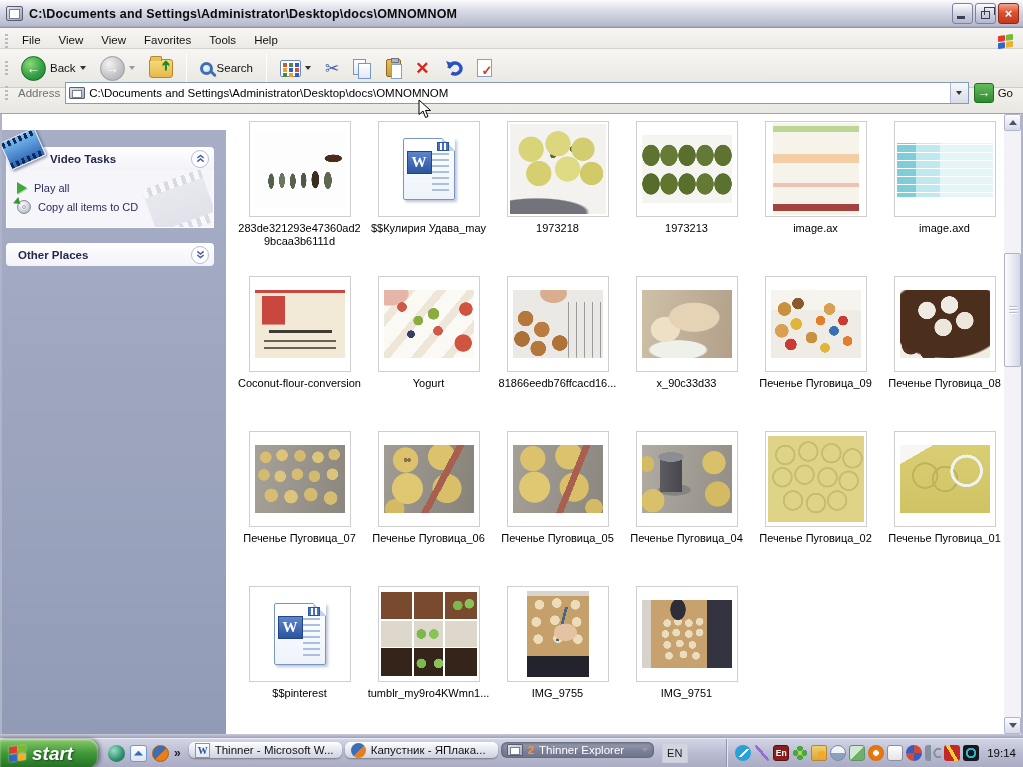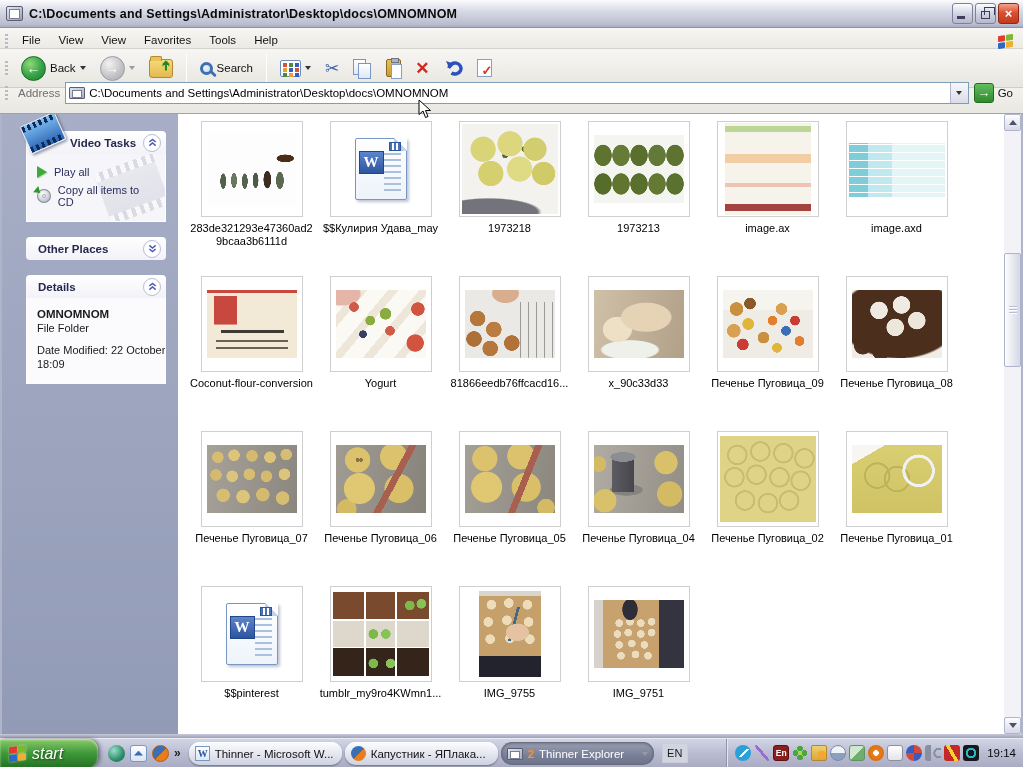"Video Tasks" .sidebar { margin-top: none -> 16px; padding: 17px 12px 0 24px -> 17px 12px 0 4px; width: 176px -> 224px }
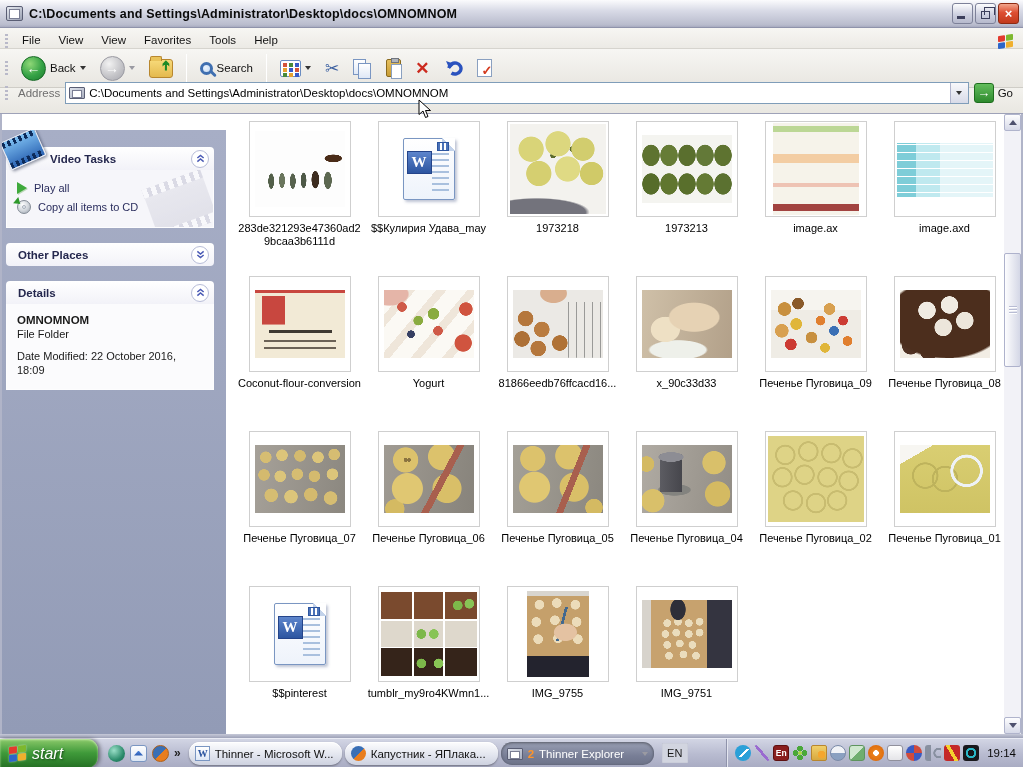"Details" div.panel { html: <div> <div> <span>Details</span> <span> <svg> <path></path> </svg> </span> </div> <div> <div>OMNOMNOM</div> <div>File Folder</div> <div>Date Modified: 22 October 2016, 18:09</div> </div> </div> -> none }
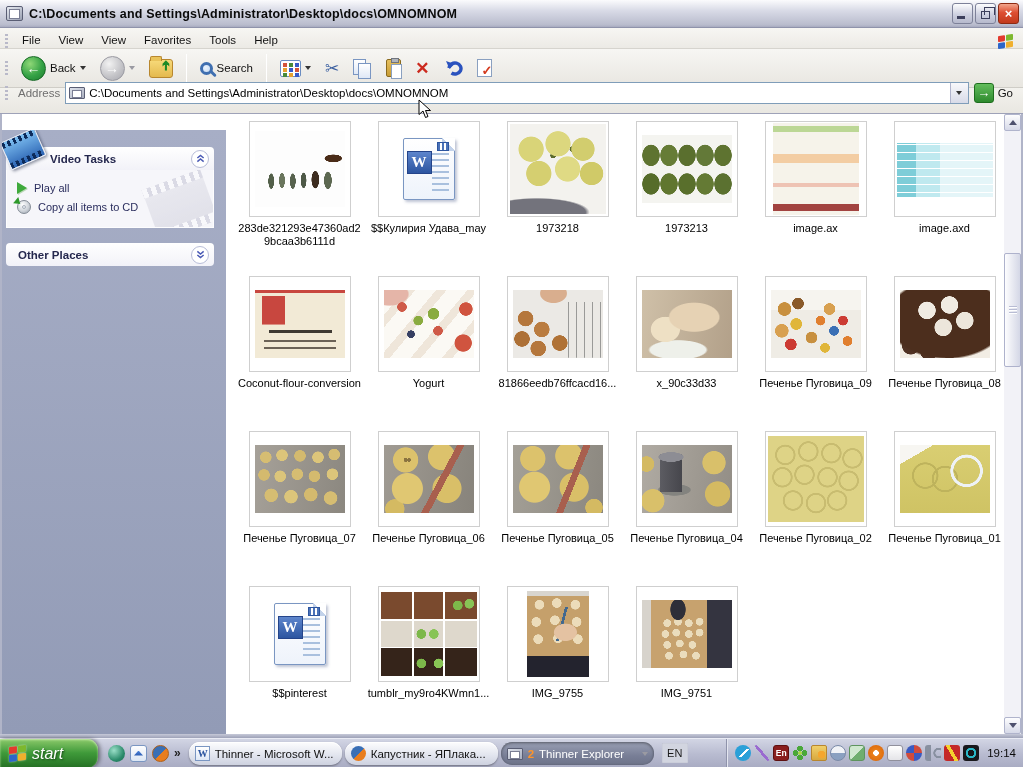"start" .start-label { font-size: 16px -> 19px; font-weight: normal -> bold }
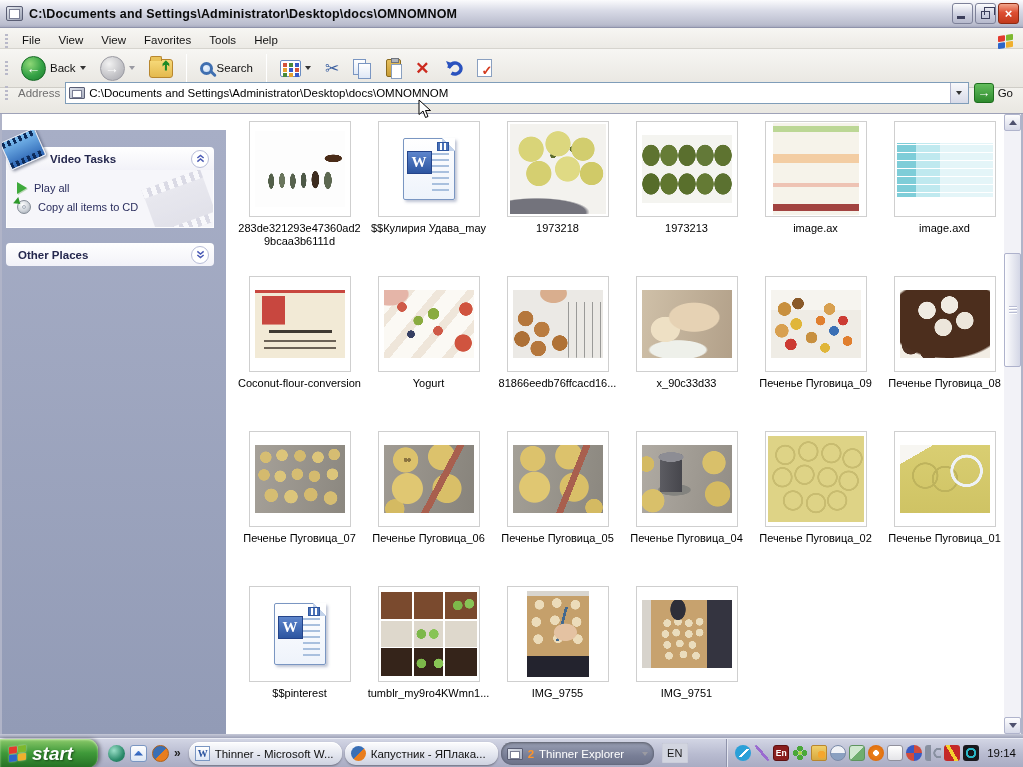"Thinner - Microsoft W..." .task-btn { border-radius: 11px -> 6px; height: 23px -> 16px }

-*-*-

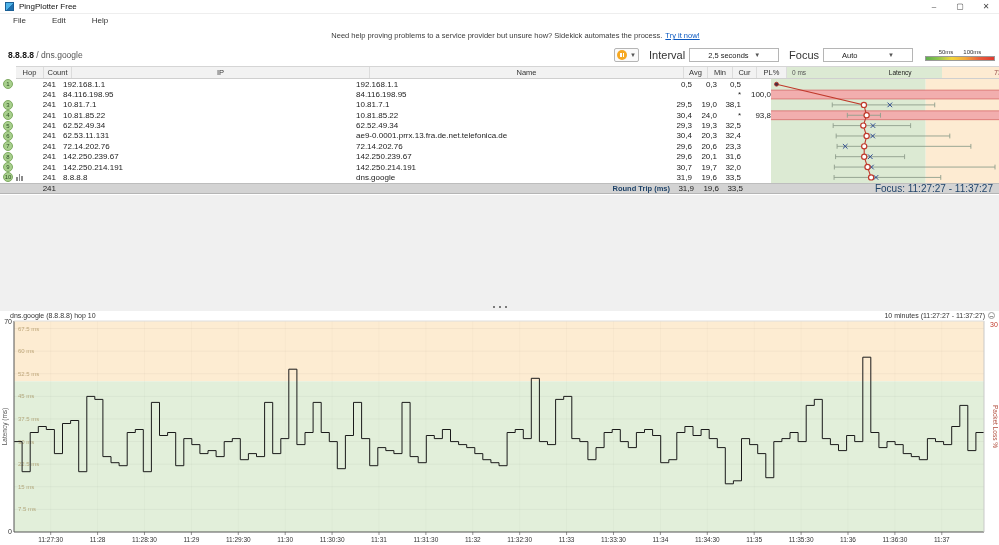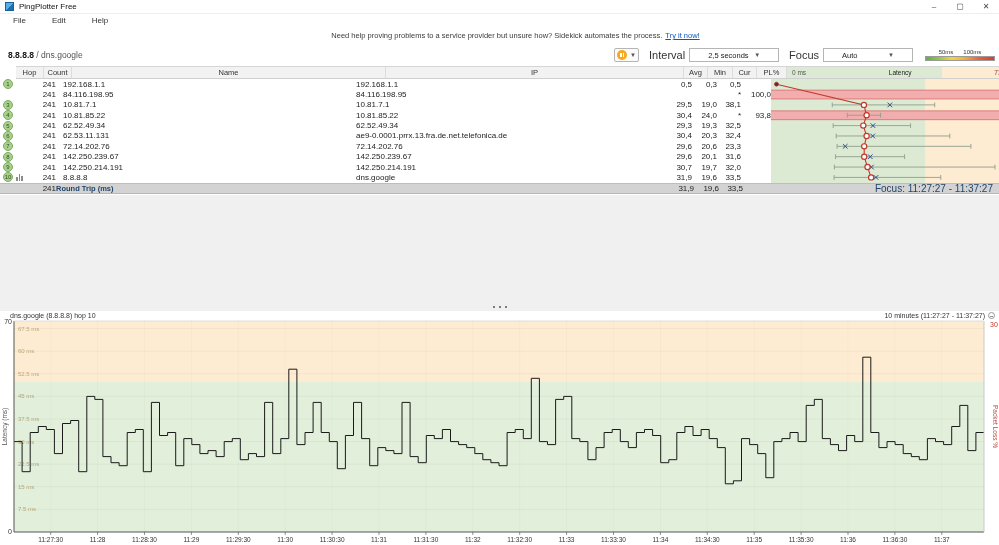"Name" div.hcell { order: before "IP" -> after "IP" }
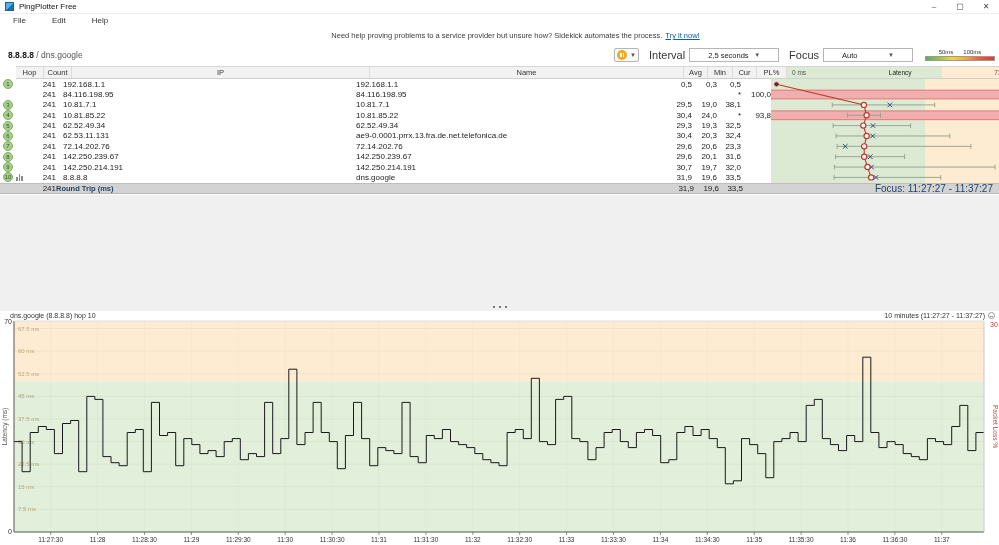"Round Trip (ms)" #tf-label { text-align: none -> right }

-*-*-

__Problem statement__. Take the entries above and copy exactly the lines starting at the one with "html: <div> <div>" and ending at the one with "font-size: 16px ->"; nothing outside that span, and no pictures.

__Answer space__.
"Details" div.panel { html: <div> <div> <span>Details</span> <span> <svg> <path></path> </svg> </span> </div> <div> <div>OMNOMNOM</div> <div>File Folder</div> <div>Date Modified: 22 October 2016, 18:09</div> </div> </div> -> none }
"start" .start-label { font-size: 16px -> 19px; font-weight: normal -> bold }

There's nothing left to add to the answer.